A pretreated section was mounted on a glass slide together with a 25-μL aliquot of an enzyme mixture (~ 40 mg/g biomass). A cover slip was then placed on top of the specimen and sealed with nail polish to prevent water evaporating during the reaction. The preparation was performed on a thermostage, maintained at 50 °C, with an inverted fluorescent microscope (IX71, Olympus, Tokyo, Japan) under a constant illumination flux from a super-high pressure mercury lamp and a 4× objective lens (UPlanFLN, NA: 0.13, Olympus). Images (1600 × 1200 pixels, 8 bit RGB) were recorded every 5 min for 360 min in fluorescent mode with a charge-coupled device camera having an exposure time set at 500 ms (DP 73, Olympus). As the filter set, TRIRC-B (Semrock, N.Y., USA) was used comprising a bandpass excitation filter (543 nm/22 nm), a dichroic mirror (> 562 nm), and a bandpass emission filter (593 nm/40 nm). No auto-fluorescence was detected in the presence of a nonfluorescent-labeled enzyme subjected to the same conditions.
Relationship between the number of labeled enzymes and fluorescence image intensity
Prior to image data interpretation, the relationship between the fluorescence intensity of the microscopic image and the labeled enzyme concentration was determined. A series of 2-μL enzyme-labeled solutions, at various concentrations, were placed in a circle (φ = 8 mm) surrounded by water-resistant fluororesin on a glass slide, TF0808 (MATSUNAMI, Osaka, Japan). Thereafter, a cover slip was placed on the solution and observations made using fluorescent microscopy under the same conditions as previously described. The average fluorescence intensity was calculated from five different positions using ImageJ software, and plotted against the corresponding enzyme concentration.
Time-lapse fluorescence profiles from two-dimensional images
A stack of fluorescent images (at 5-min intervals) were carefully aligned by the registration algorithm proposed by Thévenaz et al.  as a plugin for ImageJ. A 500 × 500 pixel region was cropped, wherein one complete vascular bundle (VB) from the inner part of the stem was recorded. After conversion to a gray-scale, and noise reduction by median filtering, the intensity profiles from each pixel in an image stack were taken as a function of time. The 250,000 time-dependent intensity profiles were then classified into eight representative profiles by the k-Means algorithm, and the corresponding regions associated with the eight profiles were contour-mapped into two-dimensional images. The number of clusters was chosen to be slightly larger than the number of cell types in the region of interest: phloem, bundle sheath, metaxylem and parenchyma, which were expected to show different susceptibilities to the enzymatic attack.

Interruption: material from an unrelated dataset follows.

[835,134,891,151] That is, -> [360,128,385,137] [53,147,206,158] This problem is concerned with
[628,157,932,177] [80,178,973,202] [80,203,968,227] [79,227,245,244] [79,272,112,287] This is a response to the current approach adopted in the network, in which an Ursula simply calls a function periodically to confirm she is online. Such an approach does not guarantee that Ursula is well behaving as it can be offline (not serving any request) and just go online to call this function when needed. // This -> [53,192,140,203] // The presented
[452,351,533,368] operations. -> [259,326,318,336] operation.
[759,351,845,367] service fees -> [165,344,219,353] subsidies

All calculations were performed in python 3.6 using the scikit-learn v0.19.2  data mining tool.
Results and discussion
Xylanase activity: effect of labeling
As xylanase is known to be a key enzyme for the saccharification of biomass, the investigation herein studied two endo-β-xylanases, Xyn III and Xyn10, both of which belong to the glycoside hydrolase family GH-10 in the CAZy database. Xyn III was observed by Xu et al.  to be a highly active xylanase enzyme, while Xyn10, developed by Kao Corporation, Tokyo, Japan , exhibits an even higher activity. Xyn III has no carbohydrate-binding module (CBM) and shows a high affinity to soluble xylan , while Xyn10 is an endo-type xylanase with a CBM 1 that demonstrates a high affinity to the surface of crystalline cellulose .

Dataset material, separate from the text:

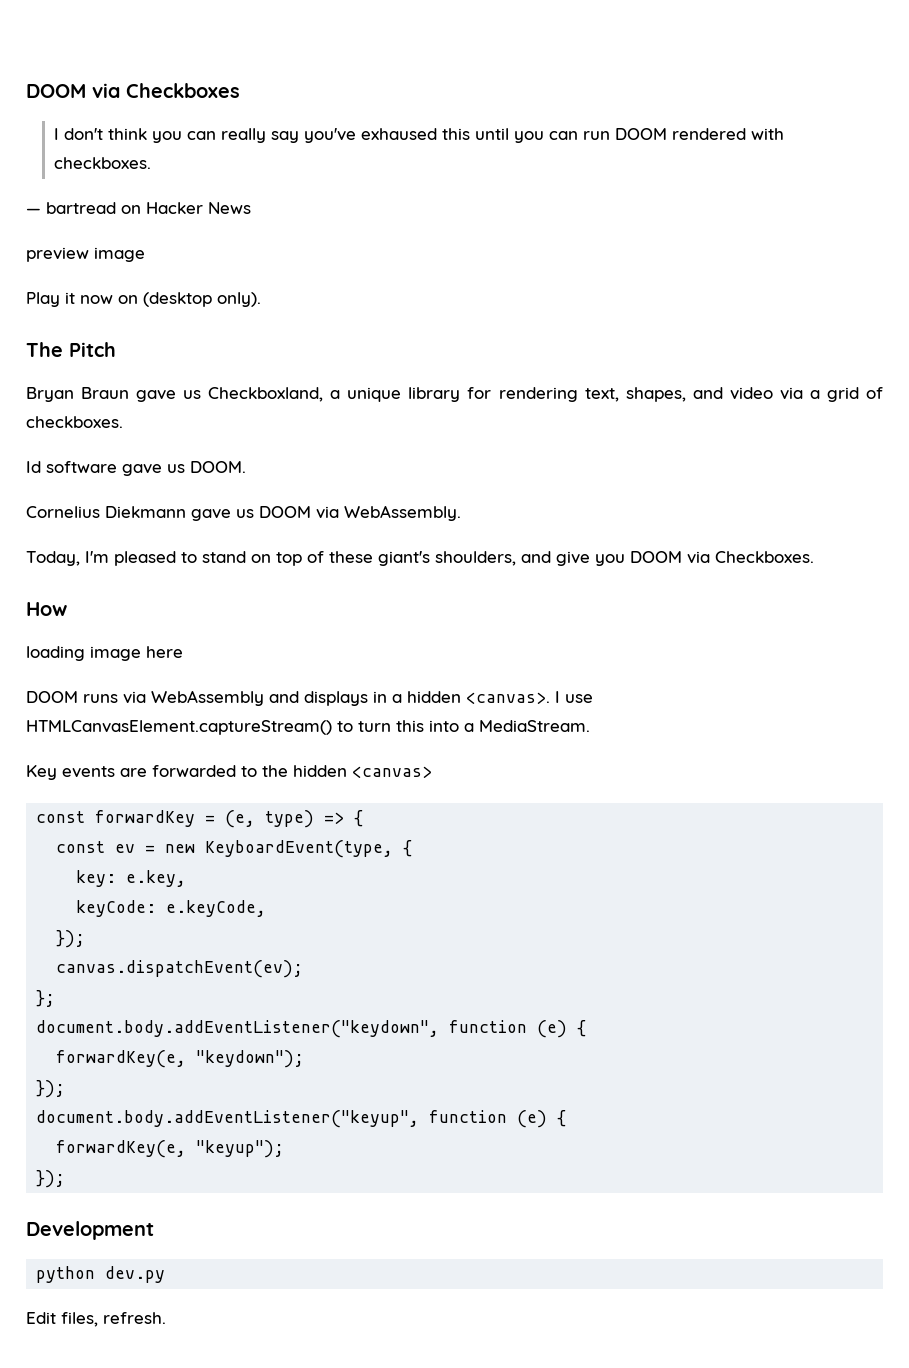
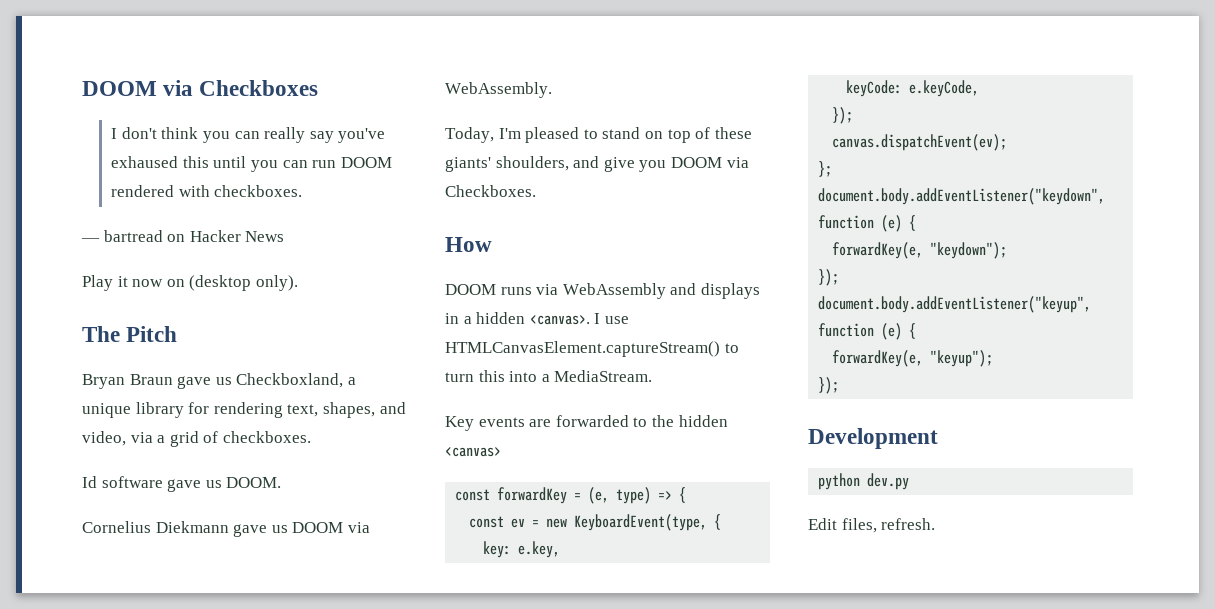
[26,247,145,262] // preview image -> (285, 236) none
[729,387,773,400] video -> [82,431,126,446] video,
[378,551,430,566] giant's -> [445,157,491,172] giants'
[26,646,183,661] // loading image here -> (492, 244) none

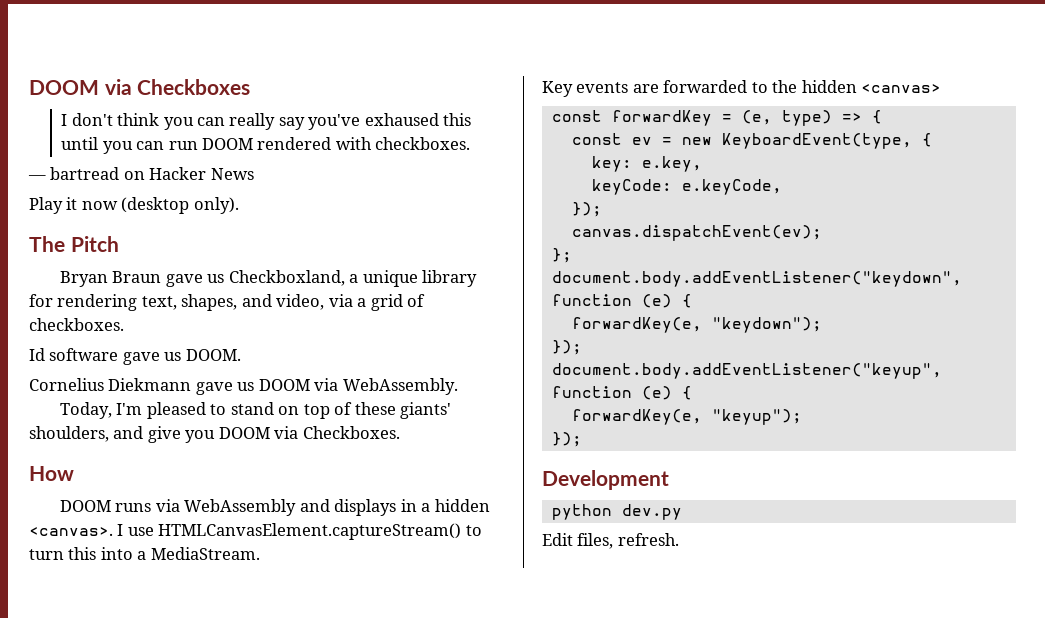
[166,279,185,287] on -> (118, 205) none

Furthermore, a remarkable finding in this study for Xyn10 is that the production of xylose precedes that of glucose, until 48 h of treatment (Fig. 1b). As part of the xylan structure is tightly bound to cellulose fibrils , effective xylanases may remove xylan from the surface of cellulose, which subsequently allows cellulose to be accessible to cellulase. Finally, the reaction progress appears to be similar for fluorescent-labeled and nonlabeled enzyme systems (Fig. 1), indicating that the enzyme labeling does not influence xylanase hydrolysis performance. Additionally, there was no significant influence hydrolysis performance for the other enzymes analyzed in this study (data not shown). Hence, enzyme labeling does not influence data interpretation derived from fluorescence microscopy in this study.
Relationship between the number of labeled enzymes and fluorescence image intensity
Fluorescence intensity of the labeled enzyme solution at various concentrations is plotted in Fig. 2a. Excellent linearity between the fluorescence microscopy intensities and the applied dose of individual enzymes was demonstrated. The intensity per mole of protein (the slope of each line), was calculated in Fig. 2a. When the slope was plotted against the degree of enzyme labeling for each enzyme (Fig. 2b), a linear relationship was also observed, indicating that fluorescence intensity is proportional to the number of fluorescence dye molecules regardless of the enzyme tagged. Therefore, the fluorescence intensity of each enzyme can be quantitatively compared by normalizing to DL of the corresponding enzyme.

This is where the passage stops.